1.01: You are (not) a masterpiece

di Gnomo Speleologo

Sonatina: monologhi (sur)reali a più voci.

«Il mercato da come lo vedo io è estremamente semplice.»
«Com’è?»
«Ci sono i lettori di manga, fumetti americani e Bonelli che formano un gruppo; poi ci sono i lettori più addestrati, quelli che leggono il fumetto di nicchia, che formano il secondo gruppo. La difficoltà sta nel riuscire ad attirare i primi, senza scontentare i secondi.»
«Mi sembra fattibile.»
«Sì, ma, per esempio: guardando le autoproduzioni questo non avviene quasi mai. Le autoproduzioni a causa di difficoltà economiche, di difficoltà nel farsi notare da un giornalismo non settoriale–»
«Difficoltà nel farsi pubblicità, intendi.»
«Ci sta. Difficoltà nel pubblicizzarsi a dovere, e difficoltà nella scelta di produrre opere complesse, fruibili principalmente dai cosiddetti “lettori addestrati”, finiscono per rimanere abbandonate a loro stesse. A vendere per la nicchia della nicchia dei lettori di fumetti.»
«Ok.»
«Dovrebbero pubblicare prodotti più commestibili, più pop. Ma senza perdere i loro tratti distintivi. Ma non è per niente facile. Anzi, ci si smerda con pochissimo.»
«Nemmeno le case editrici ci riescono.»
«Vero.»
«La Coconino ha un bel catalogo, non dovrebbe avere problemi ad attirare i lettori che leggono solo manga, supereroi e Dylan Dog.»
«Sì, addestrando a dovere i lettori di quel gruppo potrebbero vendere facilmente la maggior parte del loro parco titoli. Il problema è l’immagine di sé che dà. Credo che non sia tanto invitante per chi non vi si è mai avvicinato. Non quanto la Bao, almeno. La Bao è riuscita a fidelizzare totalmente i propri lettori, attirandone sia dal primo gruppo, che dal secondo. Ma a una prima occhiata non sta facendo del bene a nessuno dei due.
La vedo così: il pubblico che legge Bao è un pubblico chiassoso sui social e totalmente influenzato da quel che dice la casa editrice. Piazzando alcuni bei titoli sono riusciti a ottenere la fiducia dei propri clienti – clienti di bocca buona, a dire il vero; non credo che pretendano tanto da quel che leggono. A quel punto che è successo? Che un lettore di questo tipo, proveniente da un mercato più grossolano come i fumetti d’importazione, o da tutt’altro mercato, tipo, che so, facciamo i romanzi rosa–»
«Gli harmony.»
«Gli harmony, esatto. Un lettore di questo tipo, completamente ignorante di quali sono i meccanismi di un fumetto – e che non ha nemmeno bisogno di saperlo – viene influenzato totalmente da quello che legge attraverso la pagina social dell’editore, prendendo per vero tutto ciò che ne deriva.
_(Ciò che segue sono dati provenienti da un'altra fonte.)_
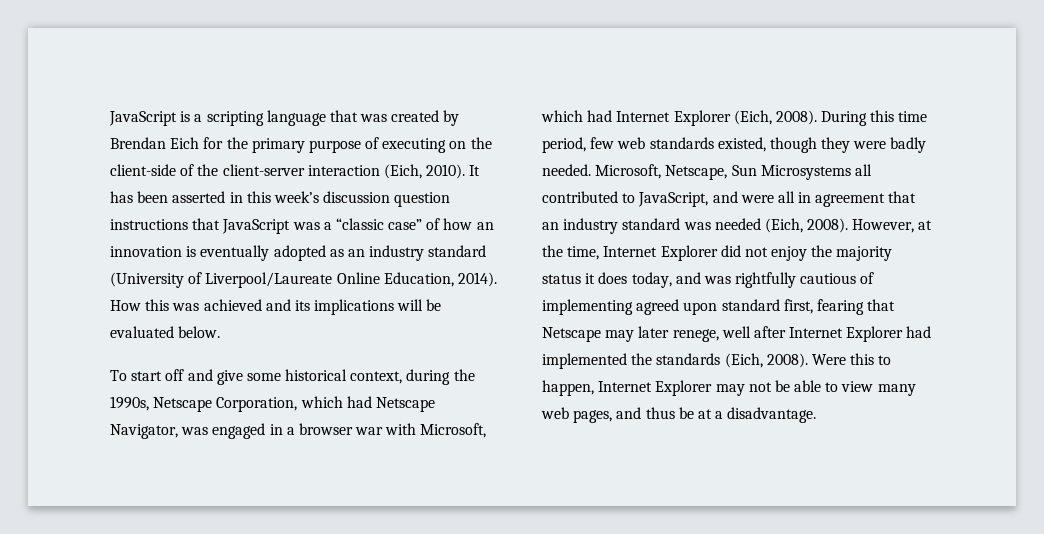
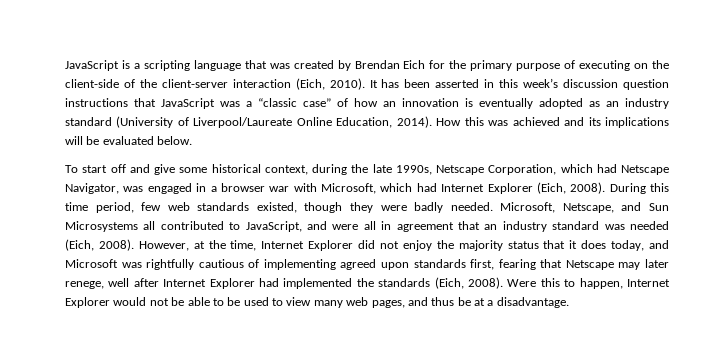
- To start off and give some historical context, during the 1990s, Netscape Corporation, which had Netscape Navigator, was engaged in a browser war with Microsoft, which had Internet Explorer (Eich, 2008).
+ To start off and give some historical context, during the late 1990s, Netscape Corporation, which had Netscape Navigator, was engaged in a browser war with Microsoft, which had Internet Explorer (Eich, 2008).
- Microsoft, Netscape, Sun Microsystems all contributed to JavaScript, and were all in agreement that an industry standard was needed (Eich, 2008).
+ Microsoft, Netscape, and Sun Microsystems all contributed to JavaScript, and were all in agreement that an industry standard was needed (Eich, 2008).
- However, at the time, Internet Explorer did not enjoy the majority status it does today, and was rightfully cautious of implementing agreed upon standard first, fearing that Netscape may later renege, well after Internet Explorer had implemented the standards (Eich, 2008).
+ However, at the time, Internet Explorer did not enjoy the majority status that it does today, and Microsoft was rightfully cautious of implementing agreed upon standards first, fearing that Netscape may later renege, well after Internet Explorer had implemented the standards (Eich, 2008).
- Were this to happen, Internet Explorer may not be able to view many web pages, and thus be at a disadvantage.
+ Were this to happen, Internet Explorer would not be able to be used to view many web pages, and thus be at a disadvantage.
Se la Bao scrive che sta mandando in stampa un fumetto che ha fatto emozionare tutta la redazione, e che reputa uno dei più bei titoli dell’anno, un lettore fidelizzato non ha motivo per non crederci. No? Così finirà per leggere quell’esatto fumetto con il pensiero di star assaporando un prodotto emozionante, splendido, eccetera eccetera. L’effetto è più forte quando accentuato da recensioni di siti d’informazione e dai settimanali dei quotidiani. Anzi, i siti d’informazione vengono completamente ignorati da un certo gruppo di lettori. Ed è lì che si vede la capacità dell’ufficio stampa. Credo che quello della Bao faccia un lavoro titanico.
Se Pinco Pallina legge sul Corriere della Sera un trafiletto in cui si parla, con parole non meno che amabili, dell’ultimo fumetto della Bao, ci si fionda rassicurata del proprio acquisto da una voce che vede imparziale e autoriale come quella del Corriere. Dove non riesce la pagina facebook, lì riesce una buona campagna stampa.»
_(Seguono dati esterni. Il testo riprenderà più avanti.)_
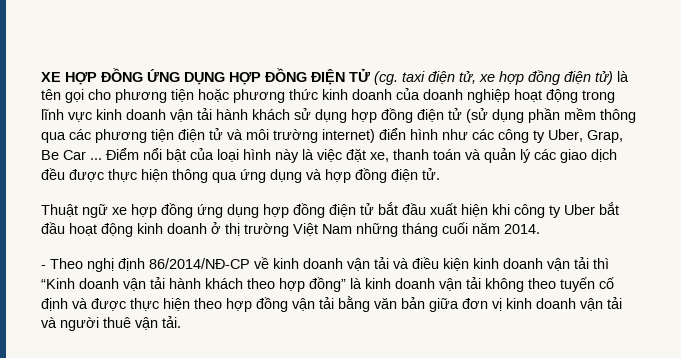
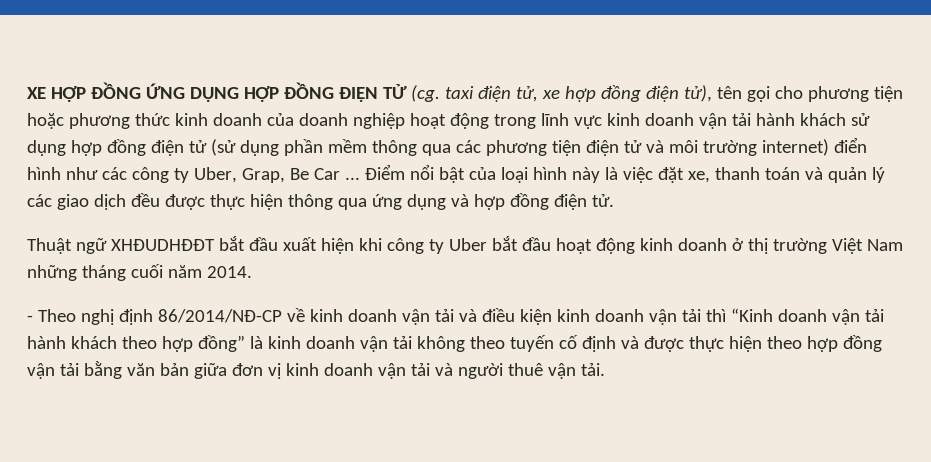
- XE HỢP ĐỒNG ỨNG DỤNG HỢP ĐỒNG ĐIỆN TỬ (cg. taxi điện tử, xe hợp đồng điện tử) là tên gọi cho phương tiện hoặc phương thức kinh doanh của doanh nghiệp hoạt động trong lĩnh vực kinh doanh vận tải hành khách sử dụng hợp đồng điện tử (sử dụng phần mềm thông qua các phương tiện điện tử và môi trường internet) điển hình như các công ty Uber, Grap, Be Car ...
+ XE HỢP ĐỒNG ỨNG DỤNG HỢP ĐỒNG ĐIỆN TỬ (cg. taxi điện tử, xe hợp đồng điện tử), tên gọi cho phương tiện hoặc phương thức kinh doanh của doanh nghiệp hoạt động trong lĩnh vực kinh doanh vận tải hành khách sử dụng hợp đồng điện tử (sử dụng phần mềm thông qua các phương tiện điện tử và môi trường internet) điển hình như các công ty Uber, Grap, Be Car ...
- Thuật ngữ xe hợp đồng ứng dụng hợp đồng điện tử bắt đầu xuất hiện khi công ty Uber bắt đầu hoạt động kinh doanh ở thị trường Việt Nam những tháng cuối năm 2014.
+ Thuật ngữ XHĐUDHĐĐT bắt đầu xuất hiện khi công ty Uber bắt đầu hoạt động kinh doanh ở thị trường Việt Nam những tháng cuối năm 2014.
«Così però si forma un terzo gruppo rispetto ai primi due che hai citato.»
«Quale?»
«Quello dei lettori casuali, ma fidelizzati. Le mamme dai trenta ai cinquant’anni, i finti nerd senza un minimo di capacità critica che si avvicinano per la prima volta a un fumetto grazie al passaparola e ai social network, i lettori generici che vogliono sentirsi premiati, credendo di avere per mano roba tosta. Quel tipo di lettori.»
«Sì. Temo che tutto quanto sia decisamente più complesso di quel che pensavo.»